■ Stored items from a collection

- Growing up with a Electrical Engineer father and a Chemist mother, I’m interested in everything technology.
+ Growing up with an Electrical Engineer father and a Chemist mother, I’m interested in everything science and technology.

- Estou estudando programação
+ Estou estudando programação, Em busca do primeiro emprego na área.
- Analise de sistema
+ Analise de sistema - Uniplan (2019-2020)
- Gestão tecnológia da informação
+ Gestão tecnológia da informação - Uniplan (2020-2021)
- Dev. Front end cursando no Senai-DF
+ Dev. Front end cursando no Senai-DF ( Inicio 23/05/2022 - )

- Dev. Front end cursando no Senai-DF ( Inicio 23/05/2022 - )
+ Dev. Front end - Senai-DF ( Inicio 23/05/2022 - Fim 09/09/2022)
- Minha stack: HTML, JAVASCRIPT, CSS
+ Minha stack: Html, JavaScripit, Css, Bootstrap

--

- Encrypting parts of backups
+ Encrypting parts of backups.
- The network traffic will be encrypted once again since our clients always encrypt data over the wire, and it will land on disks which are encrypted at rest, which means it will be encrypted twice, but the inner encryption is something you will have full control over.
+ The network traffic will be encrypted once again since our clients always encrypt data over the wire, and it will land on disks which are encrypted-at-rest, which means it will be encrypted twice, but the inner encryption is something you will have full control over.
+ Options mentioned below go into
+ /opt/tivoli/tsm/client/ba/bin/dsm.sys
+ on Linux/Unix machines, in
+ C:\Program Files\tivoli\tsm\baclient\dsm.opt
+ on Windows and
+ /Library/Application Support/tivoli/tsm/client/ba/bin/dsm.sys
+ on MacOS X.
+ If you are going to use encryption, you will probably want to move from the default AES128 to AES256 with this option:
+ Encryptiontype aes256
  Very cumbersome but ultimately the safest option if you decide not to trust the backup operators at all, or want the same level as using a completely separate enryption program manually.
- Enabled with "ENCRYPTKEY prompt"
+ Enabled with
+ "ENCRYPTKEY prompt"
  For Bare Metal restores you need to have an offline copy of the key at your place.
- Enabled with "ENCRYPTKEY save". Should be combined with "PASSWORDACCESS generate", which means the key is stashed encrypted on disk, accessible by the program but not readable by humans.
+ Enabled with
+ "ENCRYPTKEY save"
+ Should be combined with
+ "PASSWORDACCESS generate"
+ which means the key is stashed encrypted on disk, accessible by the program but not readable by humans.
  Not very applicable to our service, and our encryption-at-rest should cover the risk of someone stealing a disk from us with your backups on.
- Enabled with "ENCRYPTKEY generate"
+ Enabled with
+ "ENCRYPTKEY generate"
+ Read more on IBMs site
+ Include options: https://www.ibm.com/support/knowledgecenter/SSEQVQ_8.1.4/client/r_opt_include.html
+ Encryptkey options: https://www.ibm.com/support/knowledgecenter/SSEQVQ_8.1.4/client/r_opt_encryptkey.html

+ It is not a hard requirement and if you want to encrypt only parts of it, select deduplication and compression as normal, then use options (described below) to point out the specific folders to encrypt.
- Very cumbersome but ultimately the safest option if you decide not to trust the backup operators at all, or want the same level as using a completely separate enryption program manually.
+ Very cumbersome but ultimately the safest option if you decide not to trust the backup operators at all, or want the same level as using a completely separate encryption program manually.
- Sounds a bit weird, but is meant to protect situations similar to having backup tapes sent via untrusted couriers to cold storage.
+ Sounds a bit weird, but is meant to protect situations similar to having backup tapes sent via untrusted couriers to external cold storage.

* * *

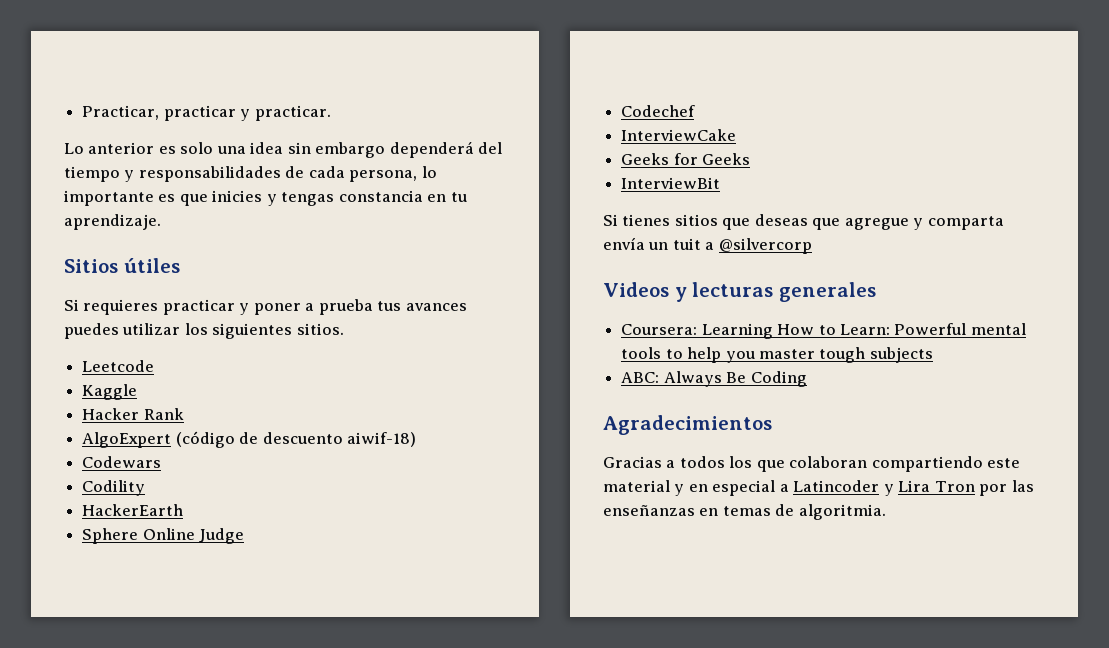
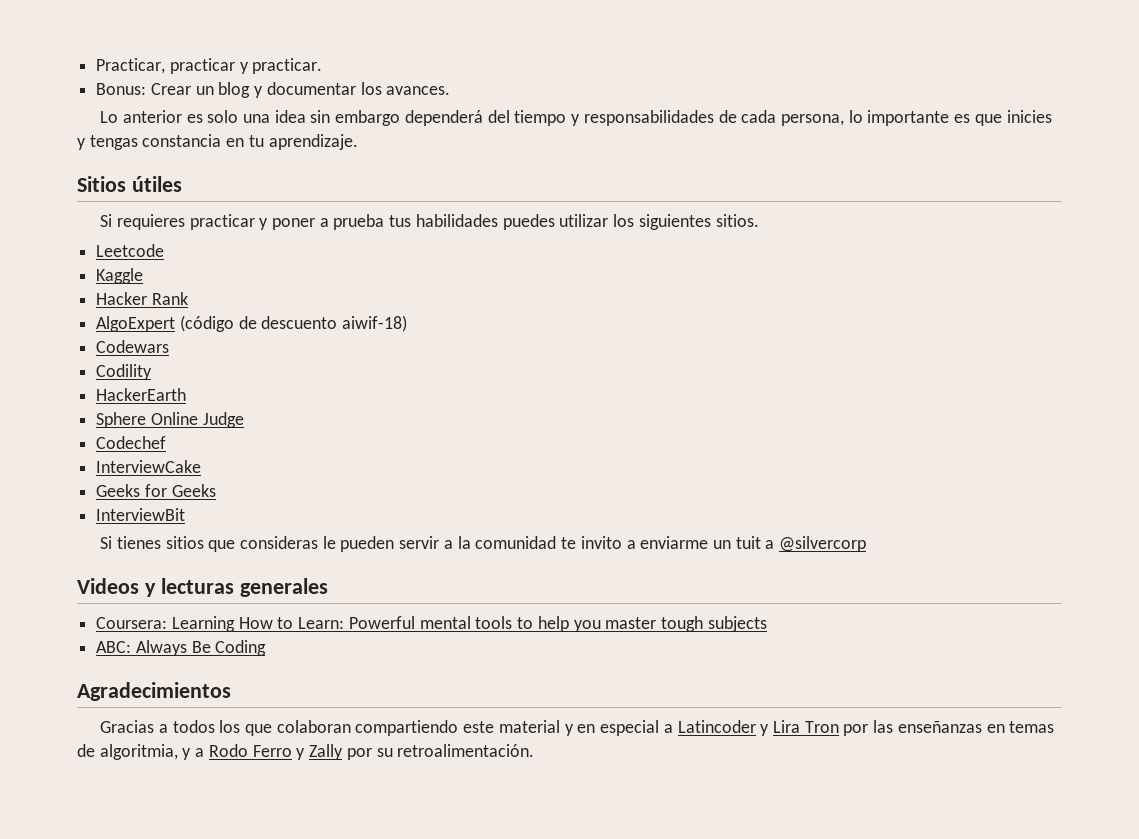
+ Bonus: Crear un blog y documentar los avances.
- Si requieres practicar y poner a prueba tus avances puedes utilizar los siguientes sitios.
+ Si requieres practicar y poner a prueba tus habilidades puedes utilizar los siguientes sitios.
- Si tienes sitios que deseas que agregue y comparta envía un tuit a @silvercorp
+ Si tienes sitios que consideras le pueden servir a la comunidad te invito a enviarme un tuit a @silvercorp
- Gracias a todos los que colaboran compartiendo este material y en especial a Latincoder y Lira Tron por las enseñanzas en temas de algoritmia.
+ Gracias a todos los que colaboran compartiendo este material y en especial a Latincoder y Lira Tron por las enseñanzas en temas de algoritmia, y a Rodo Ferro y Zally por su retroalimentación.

■ Required work
Tally the lines of the data that contain the string "Front", and report nothing but the tally.

■ Result of this exercise
4